- What is expected:
Every line of the data must be set down exactly as shown.

----------------------------------------

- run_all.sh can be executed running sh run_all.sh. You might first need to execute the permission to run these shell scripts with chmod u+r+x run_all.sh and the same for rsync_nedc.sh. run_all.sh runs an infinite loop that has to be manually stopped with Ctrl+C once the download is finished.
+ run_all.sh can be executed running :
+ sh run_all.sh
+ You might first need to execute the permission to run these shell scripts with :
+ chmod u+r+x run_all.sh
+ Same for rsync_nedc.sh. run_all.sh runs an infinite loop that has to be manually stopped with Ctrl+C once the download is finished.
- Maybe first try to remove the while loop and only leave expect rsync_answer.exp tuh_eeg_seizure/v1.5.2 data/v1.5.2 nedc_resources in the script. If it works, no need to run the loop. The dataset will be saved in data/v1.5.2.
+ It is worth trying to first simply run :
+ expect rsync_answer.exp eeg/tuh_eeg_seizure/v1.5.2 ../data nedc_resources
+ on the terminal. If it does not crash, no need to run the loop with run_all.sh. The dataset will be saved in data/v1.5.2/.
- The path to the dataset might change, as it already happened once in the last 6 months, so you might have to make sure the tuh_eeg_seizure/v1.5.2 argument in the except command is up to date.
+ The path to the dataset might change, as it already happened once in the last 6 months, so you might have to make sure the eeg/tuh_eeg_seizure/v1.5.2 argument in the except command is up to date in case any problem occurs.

----------------------------------------

- Written solution:
- run_all.sh can be executed running sh run_all.sh. You might first need to execute the permission to run these shell scripts with chmod u+r+x run_all.sh and the same for rsync_nedc.sh. run_all.sh runs an infinite loop that has to be manually stopped with Ctrl+C once the download is finished.
+ run_all.sh can be executed running :
+ sh run_all.sh
+ You might first need to execute the permission to run these shell scripts with :
+ chmod u+r+x run_all.sh
+ Same for rsync_nedc.sh. run_all.sh runs an infinite loop that has to be manually stopped with Ctrl+C once the download is finished.
- Maybe first try to remove the while loop and only leave expect rsync_answer.exp tuh_eeg_seizure/v1.5.2 data/v1.5.2 nedc_resources in the script. If it works, no need to run the loop. The dataset will be saved in data/v1.5.2.
+ It is worth trying to first simply run :
+ expect rsync_answer.exp eeg/tuh_eeg_seizure/v1.5.2 ../data nedc_resources
+ on the terminal. If it does not crash, no need to run the loop with run_all.sh. The dataset will be saved in data/v1.5.2/.
- The path to the dataset might change, as it already happened once in the last 6 months, so you might have to make sure the tuh_eeg_seizure/v1.5.2 argument in the except command is up to date.
+ The path to the dataset might change, as it already happened once in the last 6 months, so you might have to make sure the eeg/tuh_eeg_seizure/v1.5.2 argument in the except command is up to date in case any problem occurs.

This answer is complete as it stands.